À MONSEIGNEUR COLBERT,


SECRÉTAIRE D’ÉTAT, CONTRÔLEUR GÉNÉRAL DES FINANCES, SURINTENDANT DES BÂTIMENTS, GRAND TRÉSORIER DES ORDRES DU ROI, MARQUIS DE SEGNELAY, etc.


MONSEIGNEUR,

Quelque juste défiance que j’aie de moi-même et de mes ouvrages, j’ose espérer que vous ne condamnerez pas la liberté que je prends de vous dédier cette tragédie. Vous ne l’avez pas jugée tout à fait indigne de votre approbation. Mais ce qui fait son plus grand mérite auprès de vous, c’est, Monseigneur, que vous avez été témoin du bonheur qu’elle a eu de ne pas déplaire à Sa Majesté.

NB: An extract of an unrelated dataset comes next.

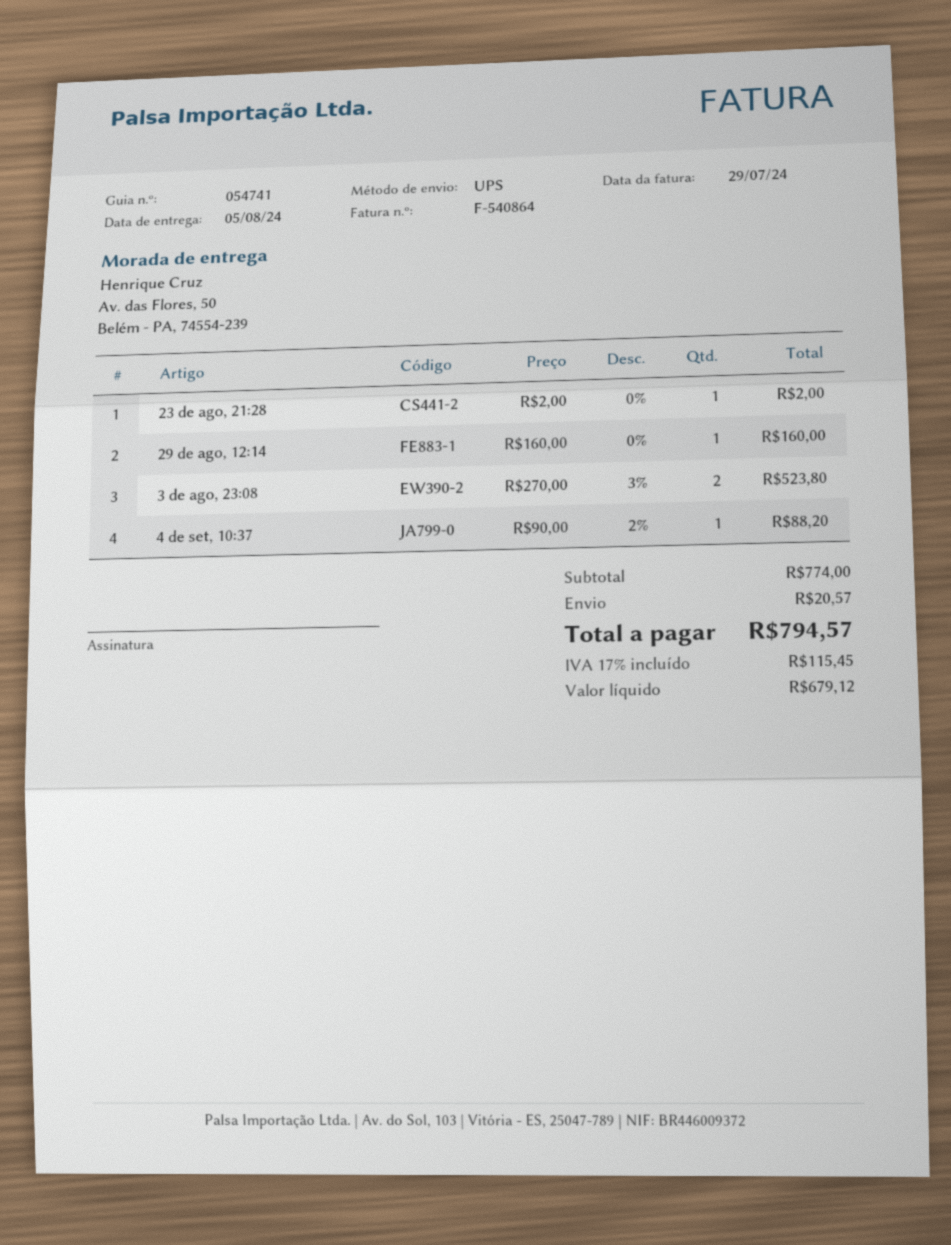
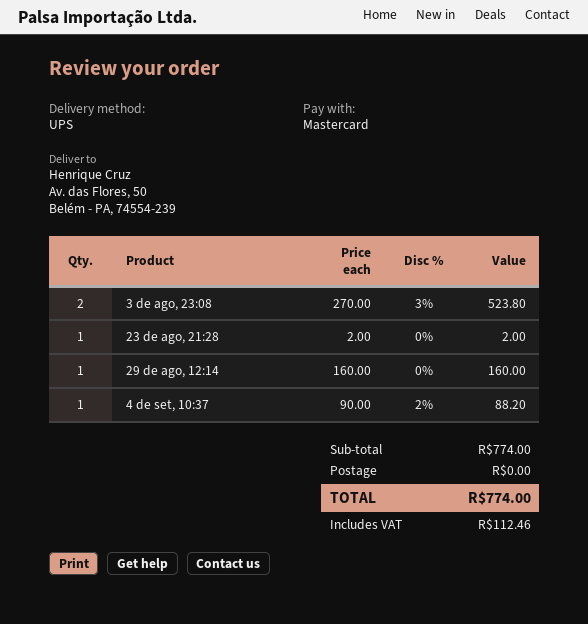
shipping: 20.57 -> 0.00
tax: 115.45 -> 112.46
total: 794.57 -> 774.00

L’on sait que les moindres choses vous deviennent considérables, pour peu qu’elles puissent servir ou à sa gloire ou à son plaisir ; et c’est ce qui fait qu’au milieu de tant d’importantes occupations, où le zèle de votre prince et le bien public vous tiennent continuellement attaché, vous ne dédaignez pas quelquefois de descendre jusqu’à nous, pour nous demander compte de notre loisir.

J’aurais ici une belle occasion de m’étendre sur vos louanges, si vous me permettiez de vous louer. Et que ne dirais-je point de tant de rares qualités qui vous ont attiré l’admiration de toute la France ; de cette pénétration à laquelle rien n’échappe ; de cet esprit vaste qui embrasse, qui exécute tout à la fois tant de grandes choses ; de cette âme que rien n’étonne, que rien ne fatigue !

Mais, Monseigneur, il faut être plus retenu à vous parler de vous-même ; et je craindrais de m’exposer, par un éloge importun, à vous faire repentir de l’attention favorable dont vous m’avez honoré ; il vaut mieux que je songe à la mériter par quelques nouveaux ouvrages : aussi bien c’est le plus agréable remerciement qu’on vous puisse faire. Je suis avec un profond respect,

MONSEIGNEUR,
Votre très-humble et très-obéissant serviteur,
RACINE.




PRÉFACE


Titus, reginam Berenicen… cui etiam nuptias pollicitus ferebatur… statim ab urbe dimisit invitus invitam[1].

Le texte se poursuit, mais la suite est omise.